[[ SUPPLIED RECORDS, beginning ]]
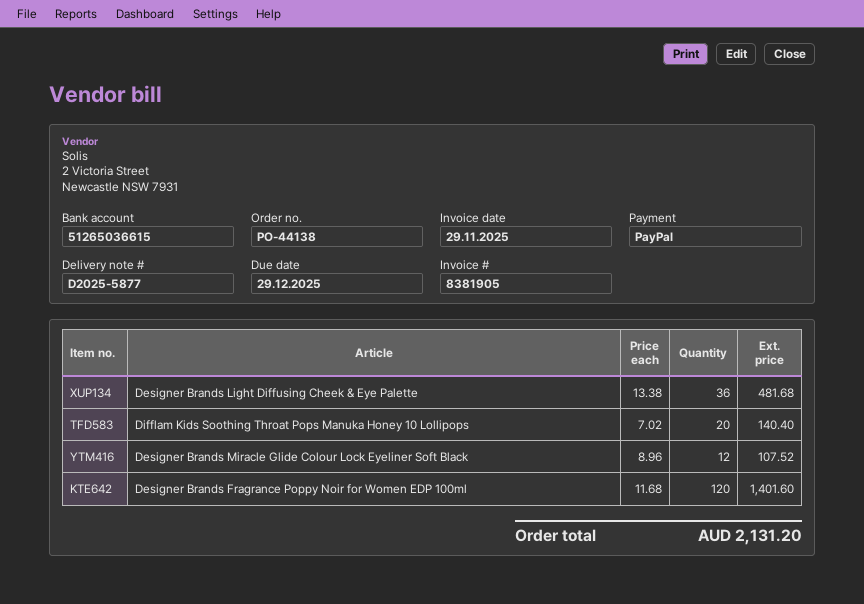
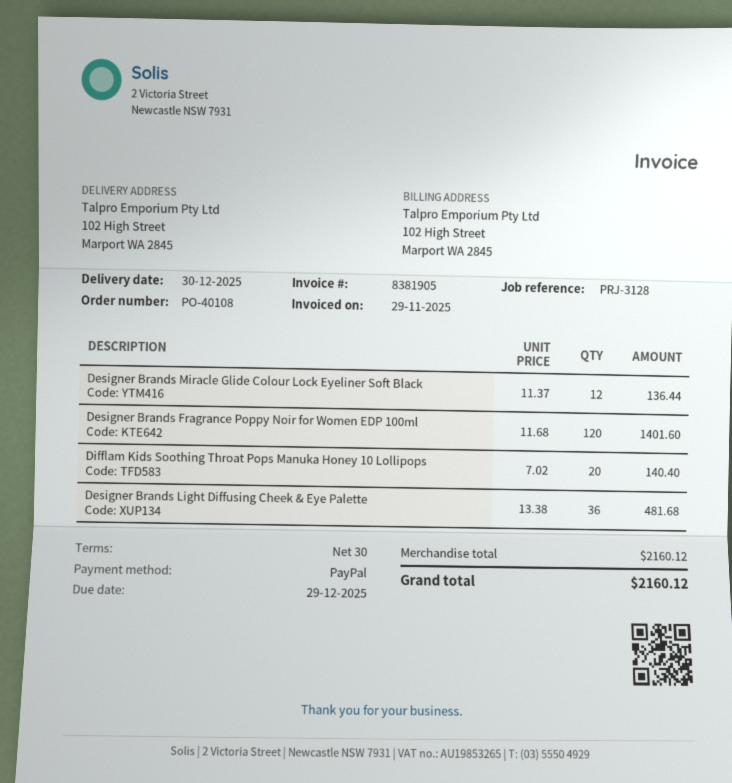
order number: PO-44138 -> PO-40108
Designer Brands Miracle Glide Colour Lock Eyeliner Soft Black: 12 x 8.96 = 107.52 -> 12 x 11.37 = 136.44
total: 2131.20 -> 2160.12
[[ SUPPLIED RECORDS, end ]]
[[ SUPPLIED RECORDS, beginning ]]
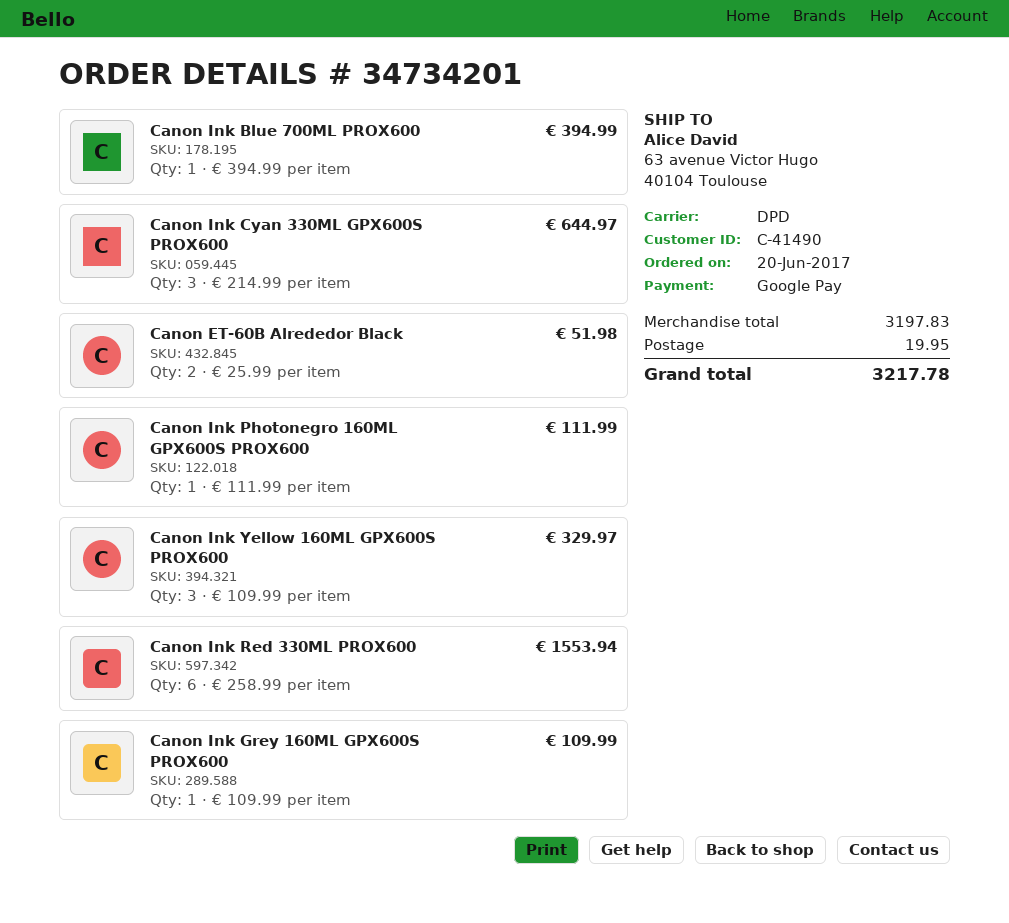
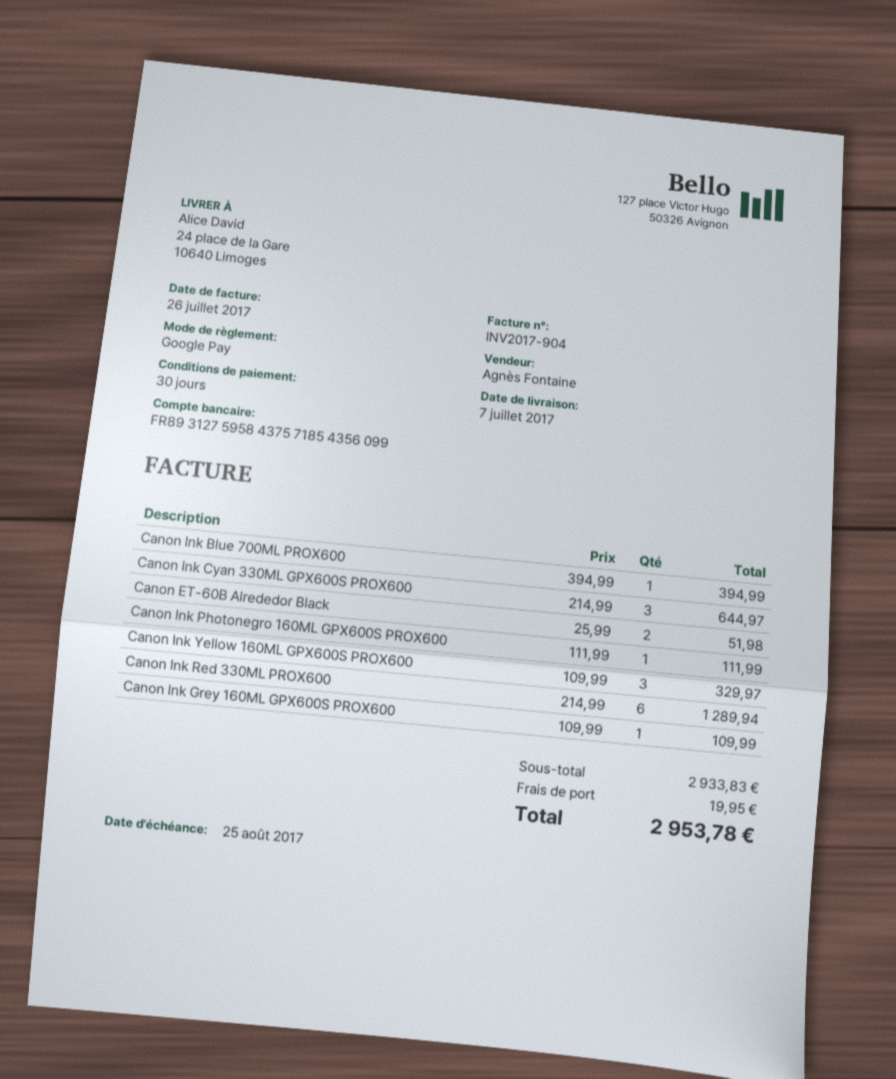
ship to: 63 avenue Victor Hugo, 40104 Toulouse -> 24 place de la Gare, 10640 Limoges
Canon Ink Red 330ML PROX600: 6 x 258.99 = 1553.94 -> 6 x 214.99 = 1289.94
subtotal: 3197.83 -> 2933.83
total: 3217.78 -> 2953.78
[[ SUPPLIED RECORDS, end ]]
[[ SUPPLIED RECORDS, beginning ]]
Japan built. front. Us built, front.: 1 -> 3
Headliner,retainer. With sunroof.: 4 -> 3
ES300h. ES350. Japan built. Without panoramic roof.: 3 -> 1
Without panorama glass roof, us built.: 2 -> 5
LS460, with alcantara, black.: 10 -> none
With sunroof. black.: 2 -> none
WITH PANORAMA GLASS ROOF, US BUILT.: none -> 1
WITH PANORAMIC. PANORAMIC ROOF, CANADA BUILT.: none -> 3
[[ SUPPLIED RECORDS, end ]]
### WORK REQUEST
Using the data above, reproduce exactly the lines between those holding "Canon Ink Red" and "total: 3217.78 -> 2953.78", inclusive, and no others.

### TASK ANSWER
Canon Ink Red 330ML PROX600: 6 x 258.99 = 1553.94 -> 6 x 214.99 = 1289.94
subtotal: 3197.83 -> 2933.83
total: 3217.78 -> 2953.78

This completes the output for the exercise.